Wir haben keine Angst! Nicht vor Freitag dem 13., nicht vor dem Herbst! Und deswegen trauen wir uns ab dem 13. Oktober alle vor die Tür, um am 26. Göttinger Literaturherbst zu partizipieren. Der Vorverkauf läuft, Litlog präsentiert einige Nonplusultras und Hintergründe des am längsten kontinuierlich ausgerichteten Literaturfestivals im deutschen Sprachraum.
Von Dorothee Emsel
Auf der Pressekonferenz sind sich Gesa Husemann, Stephan Lohr (beide verantwortlich für Veranstaltungskonzeption und Programmplanung) sowie Geschäftsführer Johannes-Peter Herberhold einig darüber, dass die diesjährigen Festival-Förderungen beispielsweise durch den Landkreis Göttingen (ausgelegt für die nächsten 3 Jahre), das Niedersächsische Ministerium für Wissenschaft und Kultur wie auch die Klosterkammer Hannover zu einer breiten Aufstellung des Programms beigetragen haben, das über die Stadtgrenzen Göttingens hinausgeht.
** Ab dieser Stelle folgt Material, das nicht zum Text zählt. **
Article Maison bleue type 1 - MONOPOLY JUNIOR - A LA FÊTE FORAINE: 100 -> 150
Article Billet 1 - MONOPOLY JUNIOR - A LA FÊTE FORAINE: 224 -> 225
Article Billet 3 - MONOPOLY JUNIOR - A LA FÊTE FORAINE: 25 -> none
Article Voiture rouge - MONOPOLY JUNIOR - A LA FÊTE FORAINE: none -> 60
So halten Veranstaltungen u.a. Einzug in die Stadtbibliothek Einbeck (Sonja Markowski), in das Welfenschloss Hann. Münden (Hannelore Hoger), die Stadthalle Osterode (Arne Dahl) oder die Basilika St. Cyriakus Duderstadt (Rolando Villazón). »Über kulturelle Projekte gestaltet sich das regionale Zusammenwachsen«, so Herberhold. Ganz richtig.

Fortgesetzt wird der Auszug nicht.